— Вы меня… отпускаете? — удивилась она.
— Отпускаю, ступайте.
— Спасибо вам, господин, — она быстро присела в поклоне, поклонилась и пошла к дому.
— Бригитт, — окликнул он ее, когда она уже дошла до угла конюшни.
— Да, господин, — остановилась она.
— Когда я застал госпожу Эшбахт в бальном зале ночью, она была с этим… С Шаубергом?
Бригитт помолчала немного, словно собиралась с духом и потом сказала:
— Все три дня, что мы жили в замке, господин Шауберг ночевал в ее покоях. А когда она услышала ваши шаги, вернее, как ваш меч бьется о ступеньки, так тогда она сидела у него на коленях.
— Спасибо, Бригитт, — сказал он, — ступайте спать.
Она еще раз присела, поклонилась и скрылась за углом конюшни, оставив его в темноте.
Благодарил он ее спокойно и глядел, как она скрылась, тоже спокойно. Но спокойствие это было видимое. Если бы кто прикоснулся к нему, так почувствовал, как дрожит он всем телом.
Ему пришлось немало постоять еще, чтобы хоть чуть унять дрожь и ярость в себе. Не желал он ничего большего сейчас, как встретить этого господина Шауберга. Встретить и непременно его убить. Он пошел в дом, когда вошел, все уже улеглись. Он запер дверь и поднялся к себе наверх, в спальню. Там, в его кровати, безмятежно похрапывала та женщина, которую он так сейчас ненавидел.

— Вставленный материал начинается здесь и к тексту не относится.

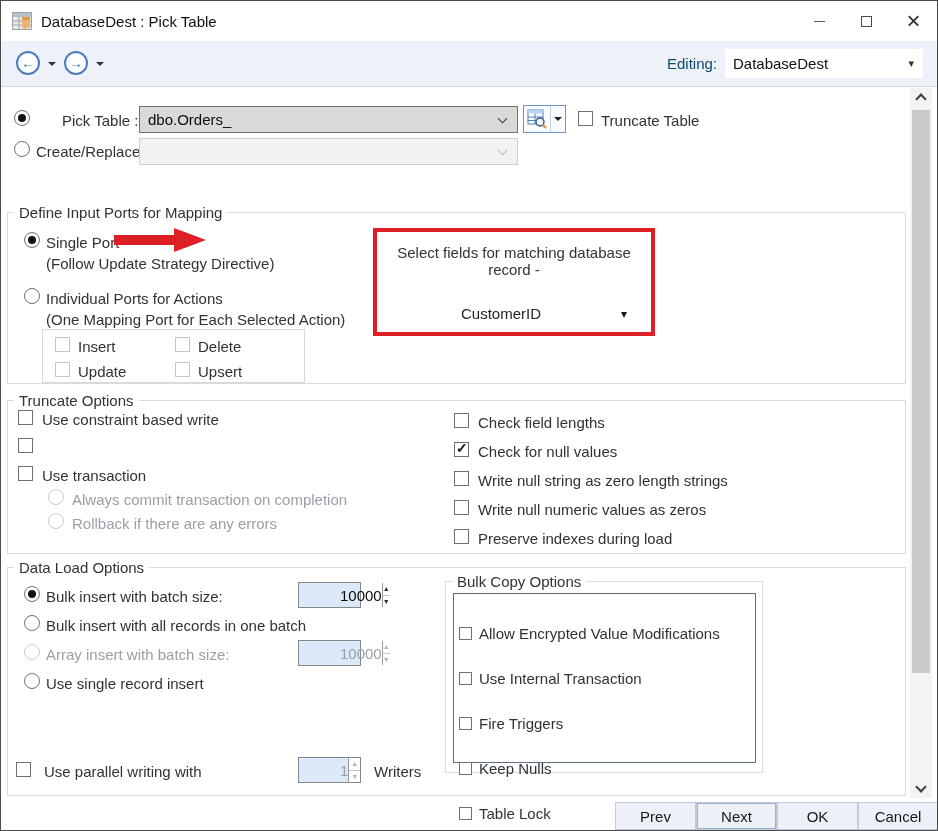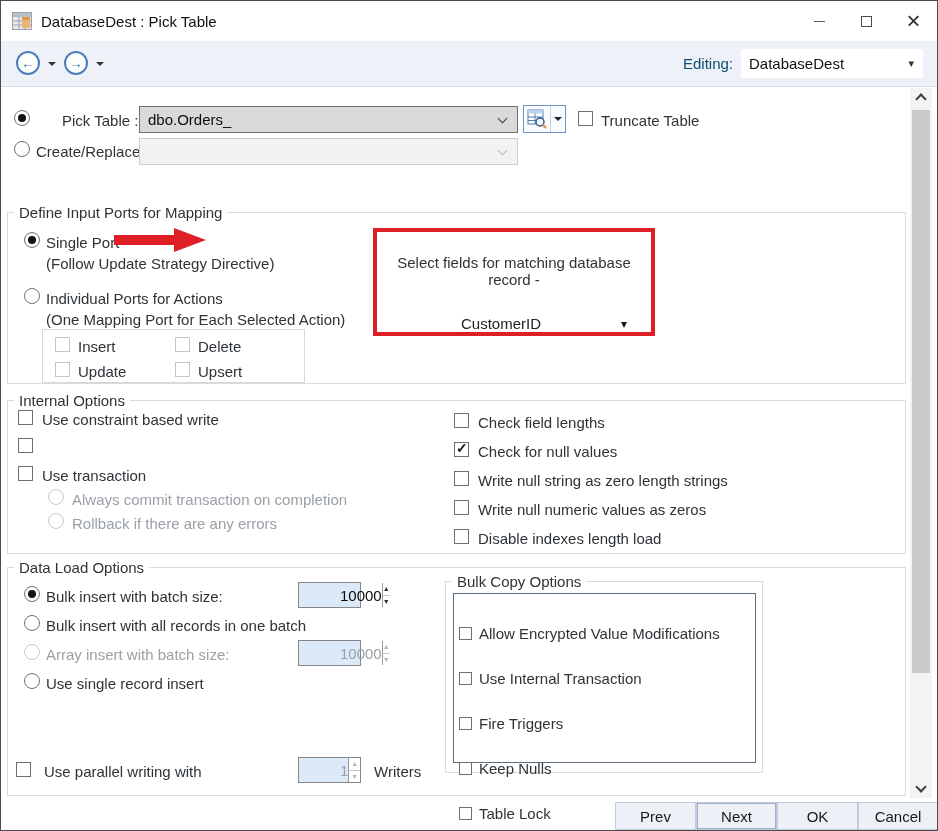--- a/index.html
+++ b/index.html
@@ -21,21 +21,21 @@
   .max-glyph { width:11px; height:11px; border:1px solid #4a4a4a; }
   .close-glyph { font-size:24px; line-height:20px; color:#2f2f2f; font-weight:400; }
 
   
   .toolbar { position:absolute; left:0; top:40px; width:936px; height:46px; background:#eef2f8; border-bottom:1px solid #d6dce6; }
   .nav-circle { position:absolute; top:10px; width:24px; height:24px; border:2px solid #4f7dba; border-radius:50%;
     color:#4f7dba; display:flex; align-items:center; justify-content:center; font-size:14px; font-weight:bold; background:#fdfefe; }
   .tri-down { position:absolute; width:0; height:0; border-left:4px solid transparent; border-right:4px solid transparent; border-top:4px solid #333; }
   .editing-wrap { position:absolute; right:14px; top:8px; display:flex; align-items:center; height:29px; }
   .editing-label { color:#0c4a6e; margin-right:8px; }
-  .editing-combo { width:182px; height:29px; background:#fff; position:relative; display:flex; align-items:center; padding-left:8px; color:#111; }
+  .editing-combo { width:198px; height:29px; background:#fff; position:relative; display:flex; align-items:center; padding-left:8px; color:#111; }
   .editing-combo .caret { position:absolute; right:9px; top:8px; font-size:11px; color:#333; }
 
   
   .radio { position:absolute; width:16px; height:16px; border:1px solid #6f6f6f; border-radius:50%; background:#fff; }
   .radio.on::after { content:""; position:absolute; left:3px; top:3px; width:8px; height:8px; border-radius:50%; background:#141414; }
   .radio.dis { border-color:#c9c9c9; }
   .cb { position:absolute; width:15px; height:15px; border:1px solid #6f6f6f; background:#fff; }
   .cb.dis { border-color:#c6c6c6; }
   .cb .tick { position:absolute; left:1px; top:-2px; font-size:14px; line-height:15px; color:#141414; font-weight:bold; }
   .lbl { position:absolute; white-space:nowrap; line-height:18px; }
@@ -52,21 +52,21 @@
   .spin { position:absolute; width:63px; height:26px; border:1px solid #878787; background:#dbe9f8; display:flex;padding-left:36px; }
   .spin-val { flex:1; padding:4px 0 0 5px; color:#0d0d0d; }
   .spin.dis .spin-val { color:#9aa0a6; }
   .spin-btns { width:17px; border-left:1px solid #9a9a9a; background:#fff; display:flex; flex-direction:column; }
   .spin-btn { flex:1; display:flex; align-items:center; justify-content:center; font-size:7px; color:#2b2b2b; }
   .spin-btn + .spin-btn { border-top:1px solid #c9c9c9; }
   .spin.dis .spin-btn { color:#aeb2b8; }
 
   
   .red-rect { position:absolute; border:4px solid #df1f26; background:transparent; }
-  .match-prompt { margin-top:22px; text-align:center; color:#2e3338; }
+  .match-prompt { margin-top:12px; text-align:center; color:#2e3338; }
   .match-field { position:relative; margin-top:27px; text-align:center; padding-right:26px; color:#202428; }
   .match-caret { position:absolute; right:24px; top:2px; font-size:12px; color:#1a1a1a; }
 
   .action-box { position:absolute; border:1px solid #d8d8d8; }
 
   .listbox { position:absolute; border:1px solid #5e6d7c; background:#fff; padding:4px 0 0 5px; }
   .list-item { height:19px; display:flex; align-items:center;margin-top:26px; }
   .cbi { width:13px; height:13px; border:1px solid #707070; margin-right:7px; position:relative; flex:none; background:#fff; }
   .cbi .tick { position:absolute; left:0px; top:-3px; font-size:13px; color:#141414; font-weight:bold; }
 
@@ -185,21 +185,21 @@
     <div class="red-rect" style="left:365px; top:15px; width:282px; height:108px;">
       <div class="match-prompt">Select fields for matching database record -</div>
       <div class="match-field">
         <span>CustomerID</span>
         <span class="match-caret">▾</span>
       </div>
     </div>
   </div>
 
   <div class="group" style="left:6px; top:399px; width:899px; height:154px;">
-    <span class="group-label">Internal Options</span>
+    <span class="group-label">Truncate Options</span>
 
     <span class="cb" style="left:10px; top:9px;"></span>
     <span class="lbl" style="left:34px; top:10px;">Use constraint based write</span>
     <span class="cb" style="left:10px; top:37px;"></span>
     <span class="cb" style="left:10px; top:65px;"></span>
     <span class="lbl" style="left:34px; top:66px;">Use transaction</span>
 
     <span class="radio dis" style="left:40px; top:88px;"></span>
     <span class="lbl gray" style="left:64px; top:90px;">Always commit transaction on completion</span>
     <span class="radio dis" style="left:40px; top:112px;"></span>
@@ -209,21 +209,21 @@
     <span class="lbl" style="left:470px; top:13px;">Check field lengths</span>
     <span class="cb" style="left:446px; top:41px;">
         <span class="tick">✓</span>
       </span>
     <span class="lbl" style="left:470px; top:42px;">Check for null values</span>
     <span class="cb" style="left:446px; top:70px;"></span>
     <span class="lbl" style="left:470px; top:71px;">Write null string as zero length strings</span>
     <span class="cb" style="left:446px; top:99px;"></span>
     <span class="lbl" style="left:470px; top:100px;">Write null numeric values as zeros</span>
     <span class="cb" style="left:446px; top:128px;"></span>
-    <span class="lbl" style="left:470px; top:129px;">Disable indexes length load</span>
+    <span class="lbl" style="left:470px; top:129px;">Preserve indexes during load</span>
   </div>
 
   <div class="group" style="left:6px; top:566px; width:899px; height:229px;">
     <span class="group-label">Data Load Options</span>
 
     <span class="radio on" style="left:16px; top:18px;"></span>
     <span class="lbl" style="left:38px; top:20px;">Bulk insert with batch size:</span>
     <div class="spin" style="left:290px; top:14px;">
       <span class="spin-val">10000</span>
       <span class="spin-btns">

Волков сел на кровать, скинул туфли, стал раздеваться, комната была освещена совсем скудно. Но он прекрасно видел длинный ящик у стены. Ящик тот стоял как раз между его сундуком с деньгами и бумагами и дорогим ящиком, в котором хранился его драгоценный доспех с его роскошными штандартами и фальтроком. В этом ящике он хранил…
Как он был бос и почти раздет, кавалер встал и подошел к ящику.
Откинул крышку его, запустил руку внутрь, в темноту, и оттуда потащил первое, что ему попалось.
То был пехотный клевец доброй ламбрийской работы. Или, как его еще называли на юге: вороний клюв. Он был с длинным древком, Волкову до плеча, крепок и удобно лежал в руке. Железо темное, закалено так, что крепче не бывает. Таким оружием при удачном попадании кавалер легко пробил бы самый крепкий и тяжелый кавалерийский шлем. А уж глупую голову блудной бабы так размозжил бы по подушке в кашу, даже и препятствия не заметив.
А блудная баба опять всхрапнула, спала себе, ни о чем не волновалась. Не знала дура, что в трех шагах от ее кровати стоит ее обманутый муж, что Богом ей дан. Стоит со страшным оружием в руках, что по лицу его катаются желваки от ненависти и злости.
Баба спит и не знает, что темнеет у него в глазах, когда думает он, что в чреве этой распутной твари растет чадо, что сядет на его поместье вместо законного его ребенка. Что ублюдок какого-то шута может сесть на место, которое по рождению, по праву Салического[13] первородства должно принадлежать его первенцу. Его сыну! И все из-за ее бабьей похоти. Потому что ей так захотелось, потому что бесы ее бередили? Неужели Бог такое допустит? В чем же тогда справедливость?
И что же тогда получается? Что всю свою жизнь, всю жизнь, сколько он себя помнил, он воевал, воевал и воевал. Он терпел невзгоды и изнуряющий голод в долгих осадах. Получал тяжкие раны, от которых спать не мог, которые потом лечил месяцами, хромцом на всю жизнь остался. Заглядывал в глаза лютым и кровавым ведьмам, в общем, ходил по острию ножа всю жизнь. И все для того, чтобы ублюдок поганого шута стал хозяином Эшбахта?
Нет. Не допустит Господь такого. Такому не бывать. Никогда, пока он жив, не бывать такому!